▶ _What is needed_
If a line includes the word "πουκάμισο", it belongs in the count; state the total for the data below and add nothing.

■ ■ ■ ■

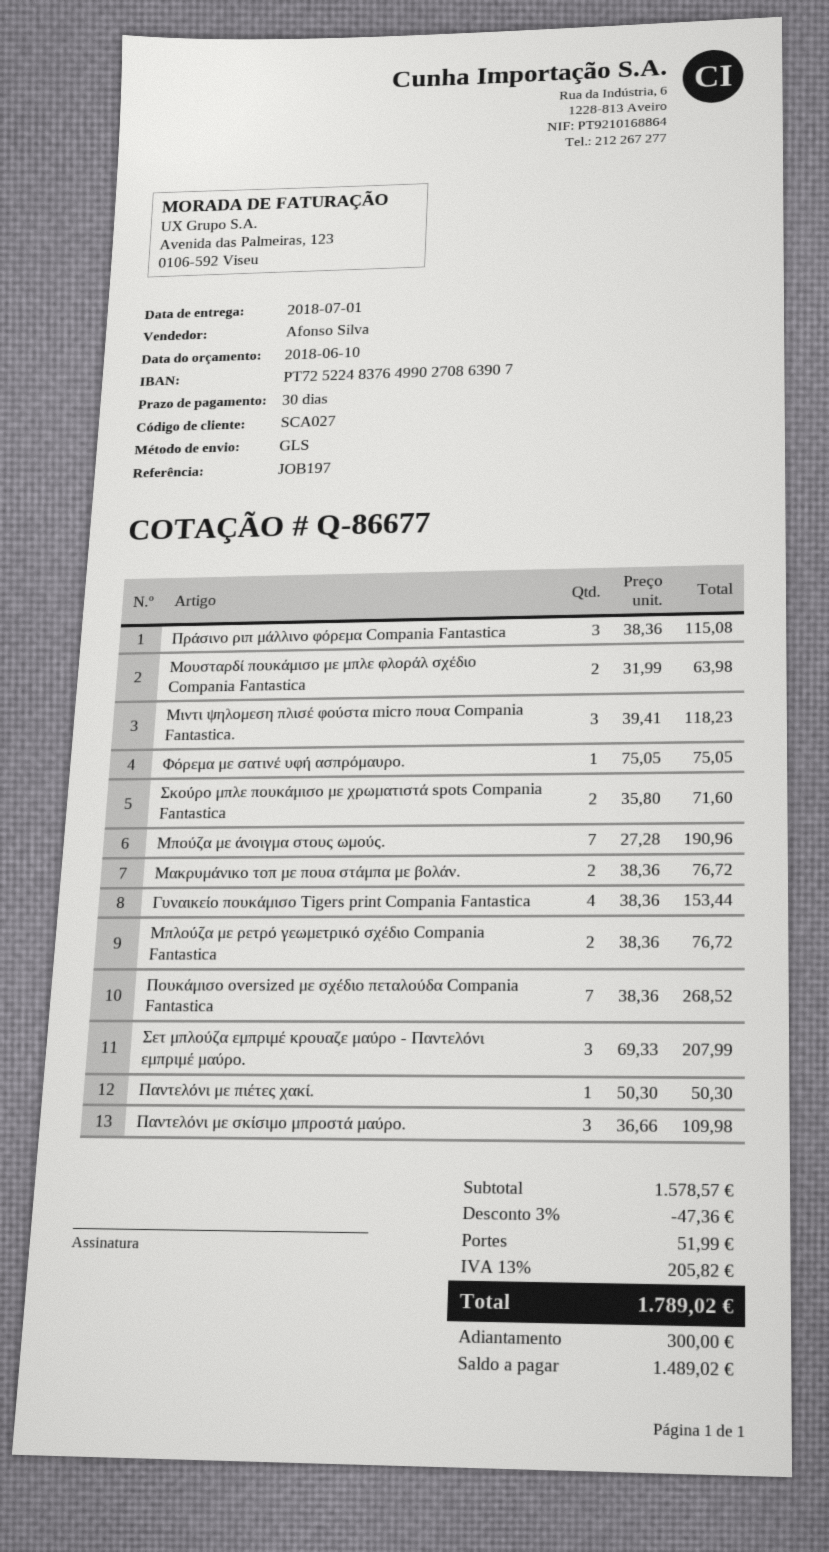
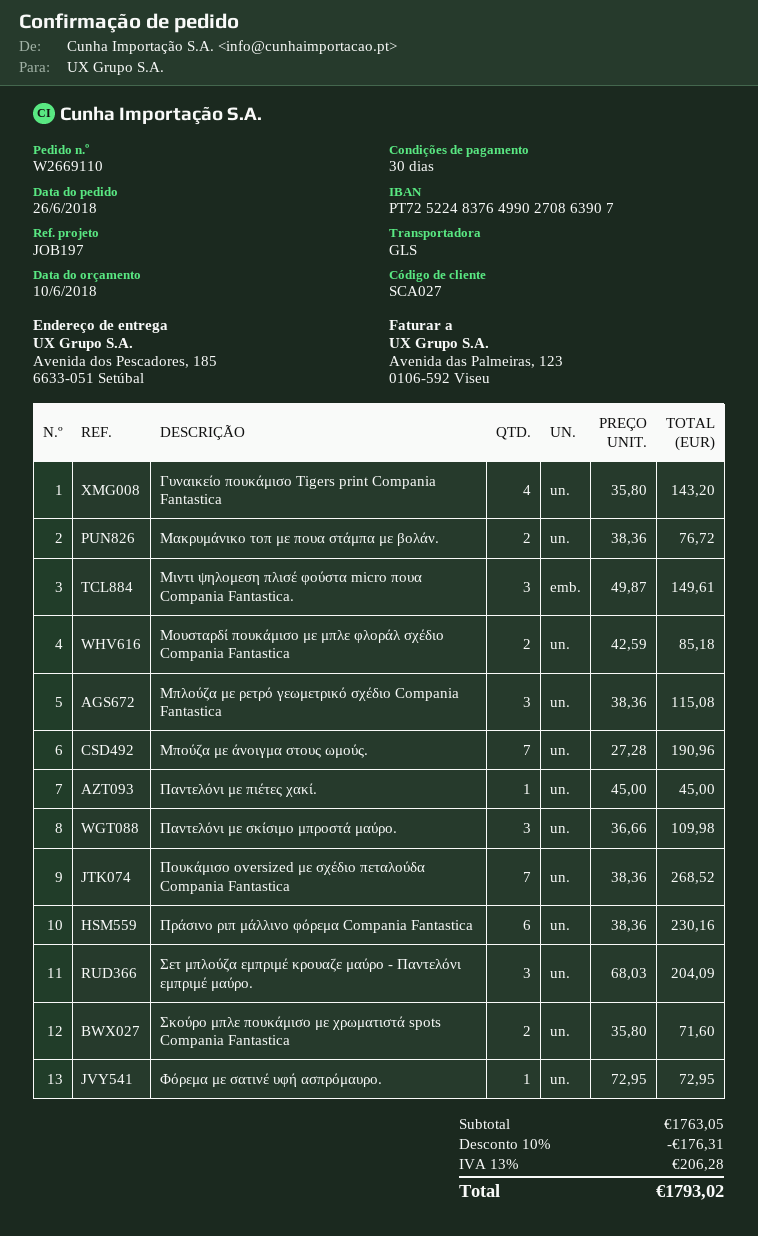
Πράσινο ριπ μάλλινο φόρεμα Compania Fantastica: 3 x 38.36 = 115.08 -> 6 x 38.36 = 230.16
Μουσταρδί πουκάμισο με μπλε φλοράλ σχέδιο Compania Fantastica: 2 x 31.99 = 63.98 -> 2 x 42.59 = 85.18
Μιντι ψηλομεση πλισέ φούστα micro πουα Compania Fantastica.: 3 x 39.41 = 118.23 -> 3 x 49.87 = 149.61
Φόρεμα με σατινέ υφή ασπρόμαυρο.: 1 x 75.05 = 75.05 -> 1 x 72.95 = 72.95
Γυναικείο πουκάμισο Tigers print Compania Fantastica: 4 x 38.36 = 153.44 -> 4 x 35.80 = 143.20
Μπλούζα με ρετρό γεωμετρικό σχέδιο Compania Fantastica: 2 x 38.36 = 76.72 -> 3 x 38.36 = 115.08
Σετ μπλούζα εμπριμέ κρουαζε μαύρο - Παντελόνι εμπριμέ μαύρο.: 3 x 69.33 = 207.99 -> 3 x 68.03 = 204.09
Παντελόνι με πιέτες χακί.: 1 x 50.30 = 50.30 -> 1 x 45.00 = 45.00
subtotal: 1578.57 -> 1763.05
discount: 3% = 47.36 -> 10% = 176.31
shipping: 51.99 -> none
tax: 13% = 205.82 -> 13% = 206.28
total: 1789.02 -> 1793.02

■ ■ ■ ■

▶ _Response area_
2